■ Supplied data:
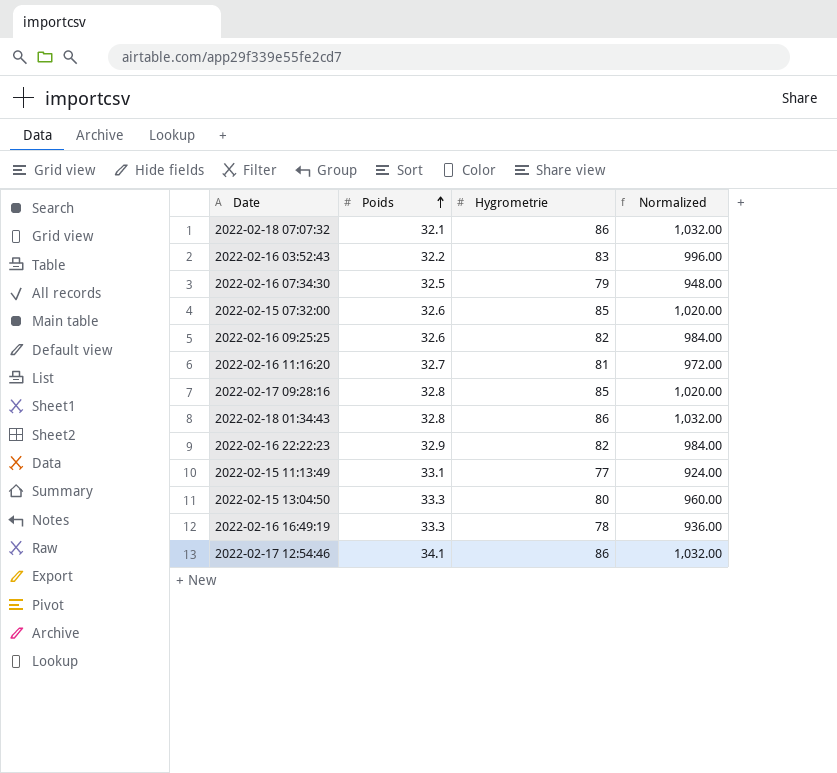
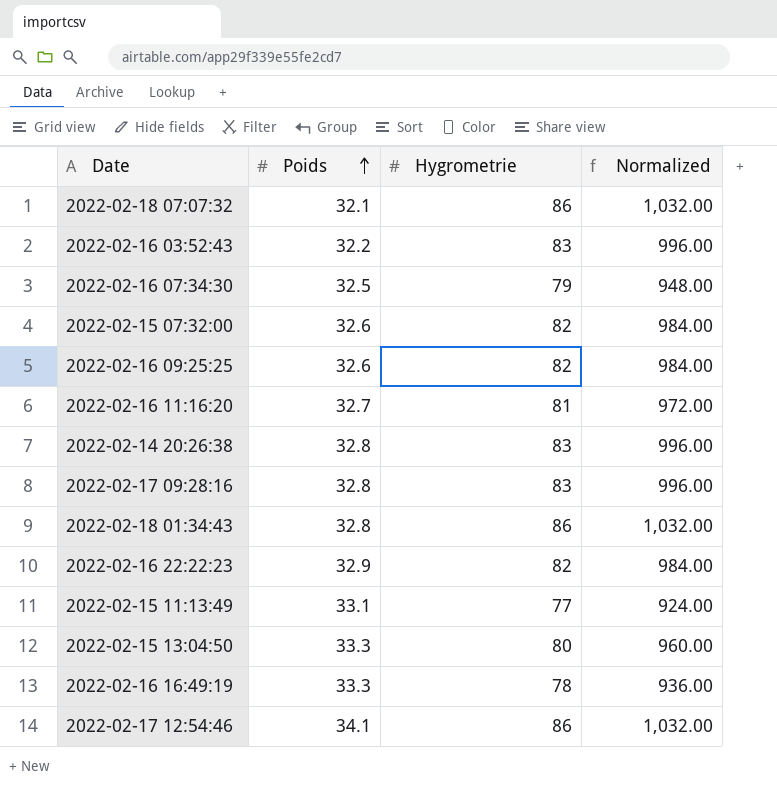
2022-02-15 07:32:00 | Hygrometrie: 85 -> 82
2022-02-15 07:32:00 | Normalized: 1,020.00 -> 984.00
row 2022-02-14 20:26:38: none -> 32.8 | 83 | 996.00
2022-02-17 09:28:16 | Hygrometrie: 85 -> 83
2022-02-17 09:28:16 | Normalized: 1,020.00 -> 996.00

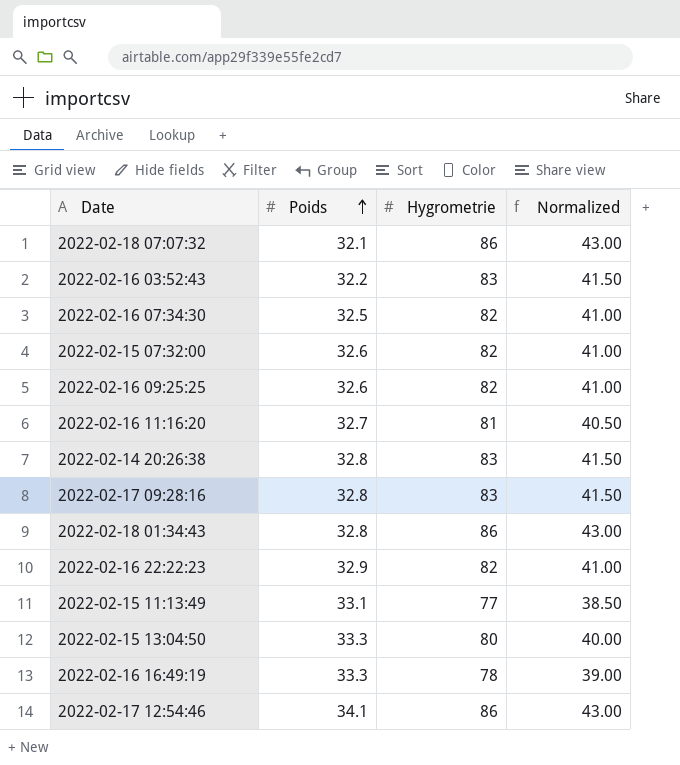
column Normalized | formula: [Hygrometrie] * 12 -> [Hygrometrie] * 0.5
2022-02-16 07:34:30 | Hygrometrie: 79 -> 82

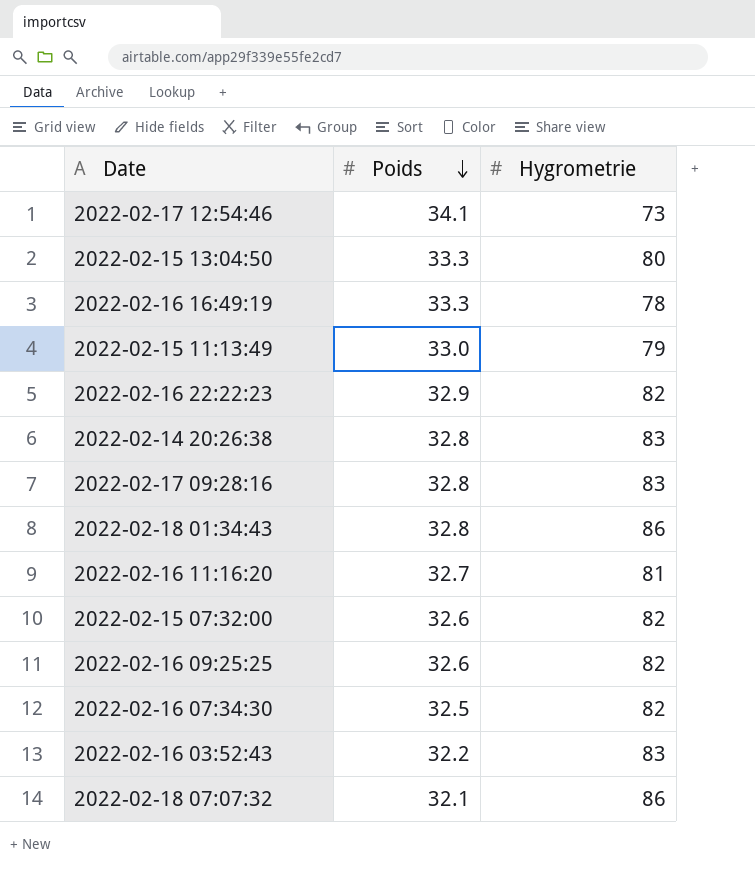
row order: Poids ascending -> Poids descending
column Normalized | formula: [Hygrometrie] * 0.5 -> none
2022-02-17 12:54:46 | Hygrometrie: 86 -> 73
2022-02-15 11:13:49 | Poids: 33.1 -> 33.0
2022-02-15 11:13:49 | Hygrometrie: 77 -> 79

■ What the exercise asks: Every line in the listing that holds the string "Hygrometrie" should be copied out.

■ Problem solution:
2022-02-15 07:32:00 | Hygrometrie: 85 -> 82
2022-02-17 09:28:16 | Hygrometrie: 85 -> 83
column Normalized | formula: [Hygrometrie] * 12 -> [Hygrometrie] * 0.5
2022-02-16 07:34:30 | Hygrometrie: 79 -> 82
column Normalized | formula: [Hygrometrie] * 0.5 -> none
2022-02-17 12:54:46 | Hygrometrie: 86 -> 73
2022-02-15 11:13:49 | Hygrometrie: 77 -> 79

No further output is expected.